### Entries provided:
####################

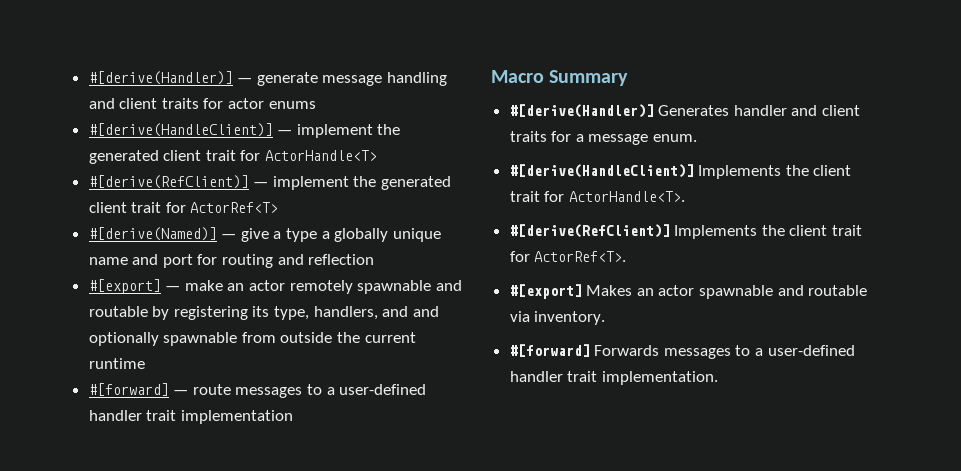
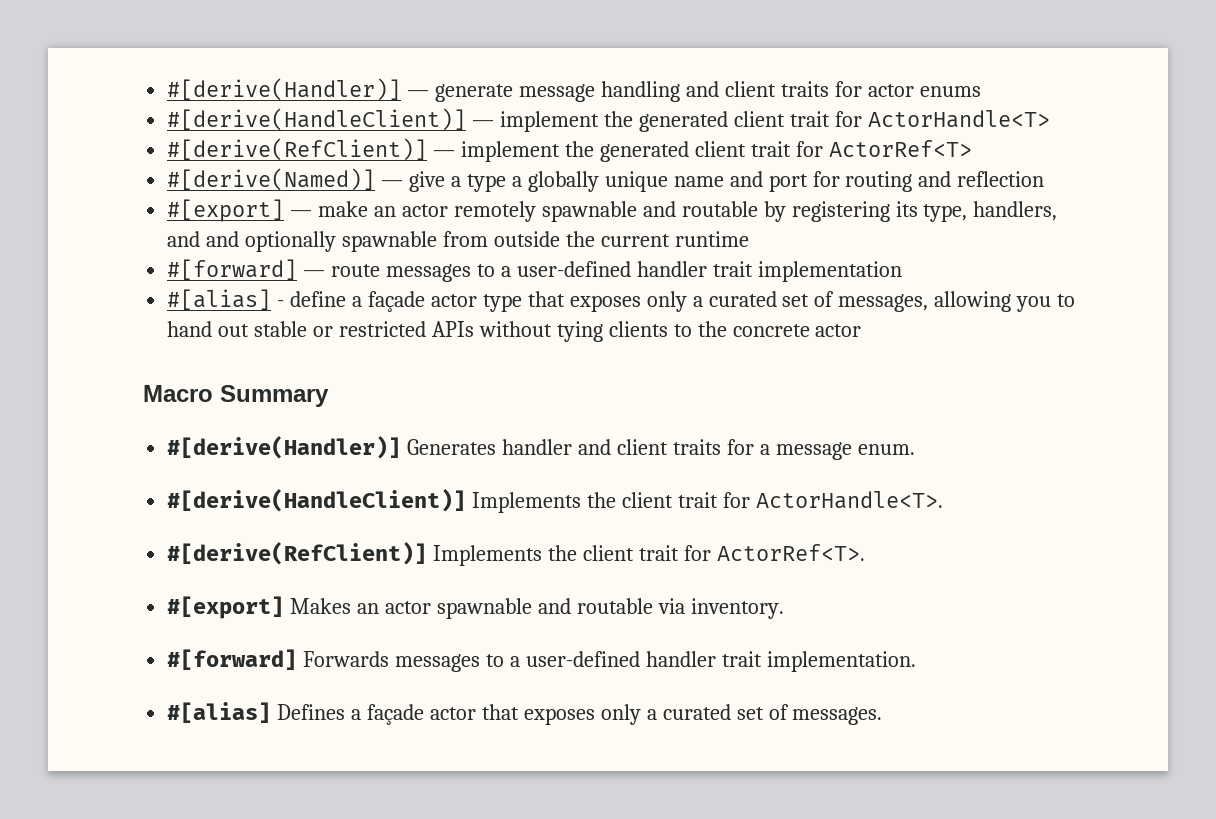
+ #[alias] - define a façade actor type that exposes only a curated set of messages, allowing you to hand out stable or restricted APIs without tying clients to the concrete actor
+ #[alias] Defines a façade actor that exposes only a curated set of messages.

####################

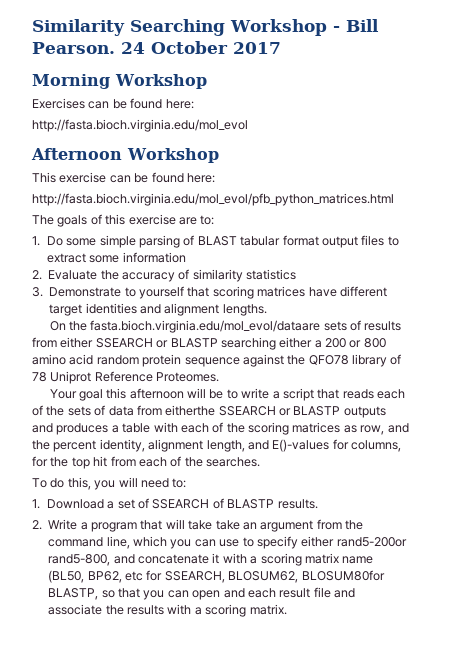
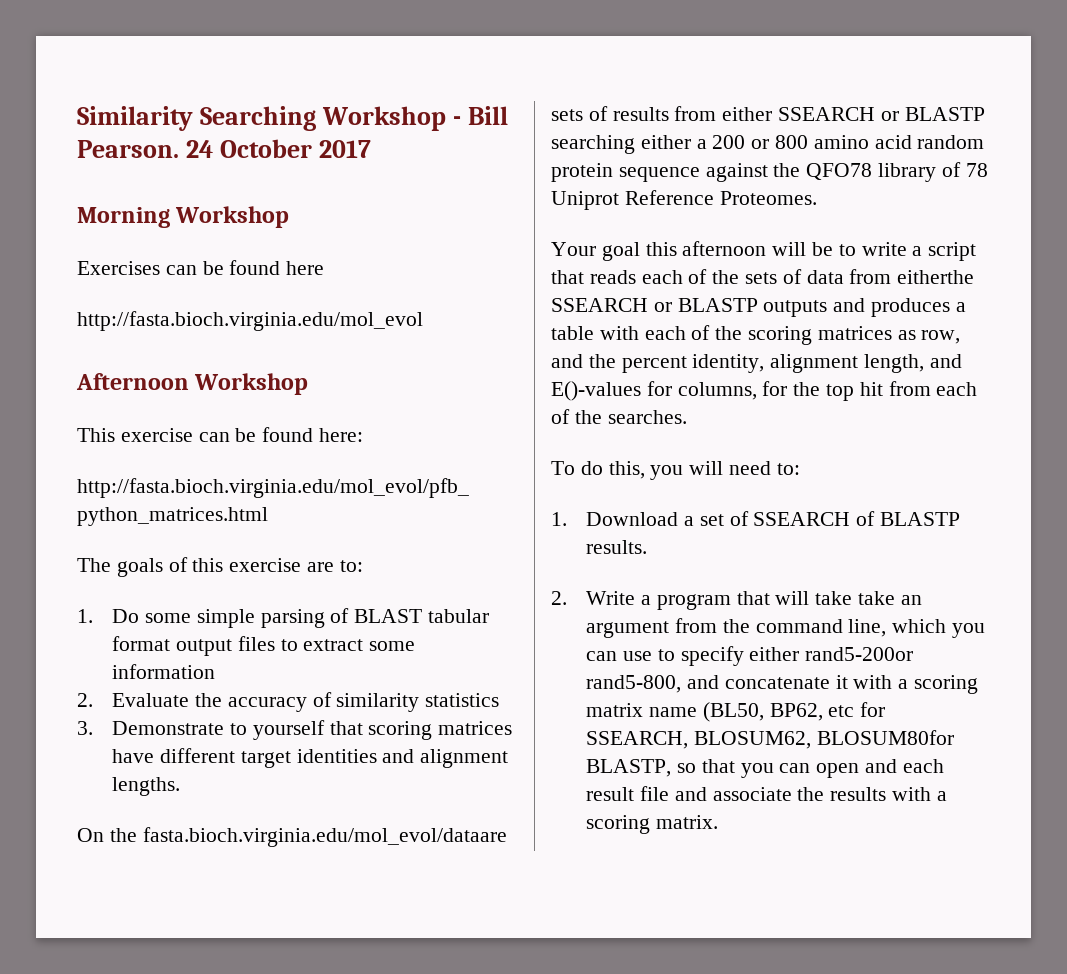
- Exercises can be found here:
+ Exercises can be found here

####################

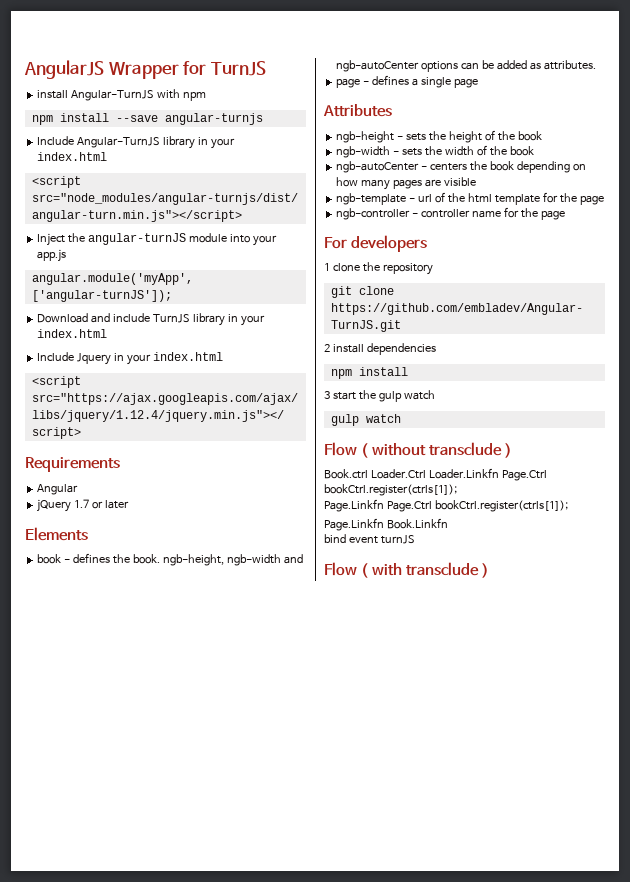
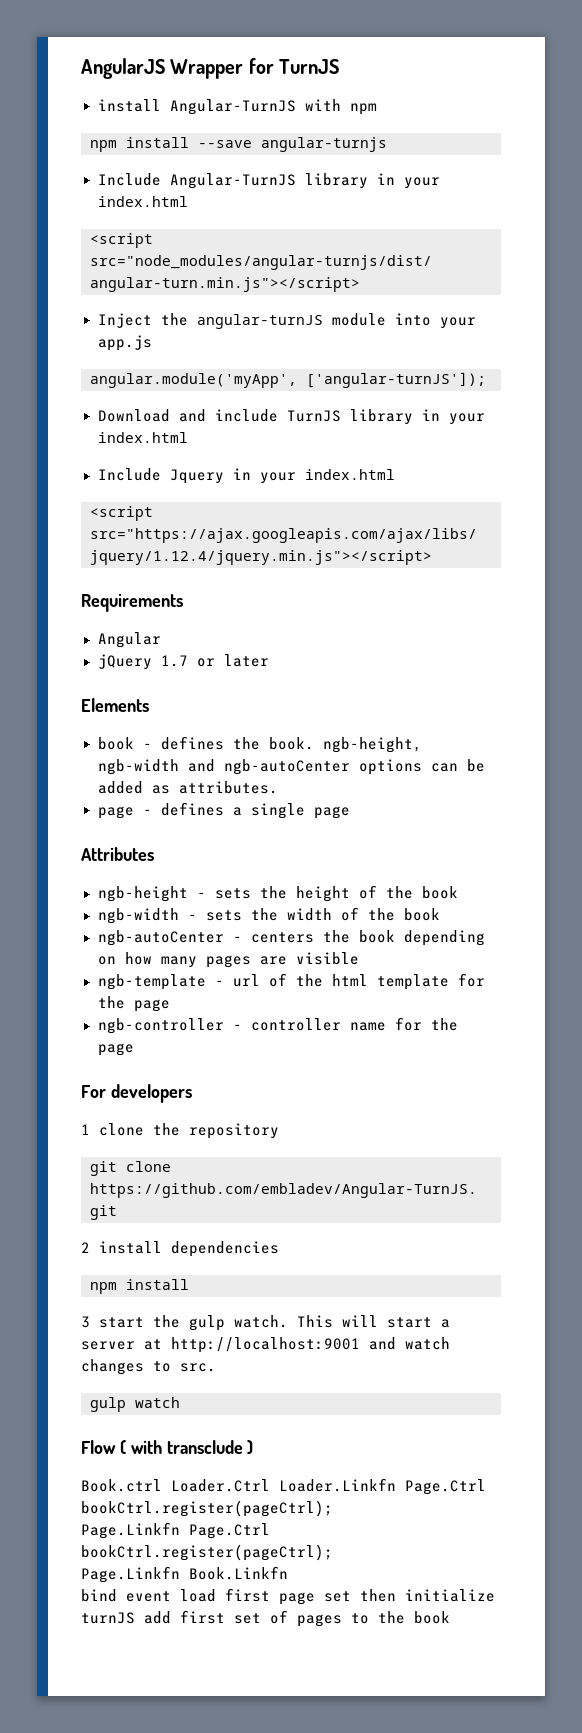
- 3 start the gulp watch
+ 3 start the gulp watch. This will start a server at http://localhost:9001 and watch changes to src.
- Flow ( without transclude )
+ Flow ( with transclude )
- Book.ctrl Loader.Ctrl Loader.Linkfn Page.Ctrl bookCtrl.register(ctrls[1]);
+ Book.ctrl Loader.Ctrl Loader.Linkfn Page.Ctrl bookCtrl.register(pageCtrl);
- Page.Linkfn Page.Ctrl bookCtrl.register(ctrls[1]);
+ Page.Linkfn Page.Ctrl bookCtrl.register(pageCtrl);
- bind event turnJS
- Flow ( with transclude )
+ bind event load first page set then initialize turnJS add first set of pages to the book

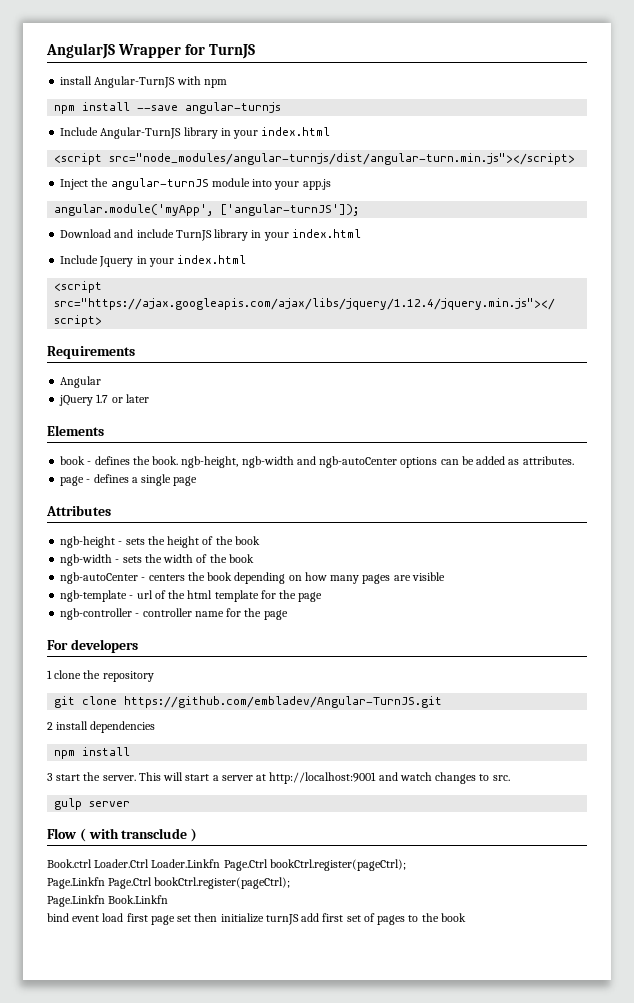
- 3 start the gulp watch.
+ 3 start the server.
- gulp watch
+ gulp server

####################

### Exercise instructions:
Lines holding the word "start" should be counted across the entries; state only how many there are.

### Response below:
4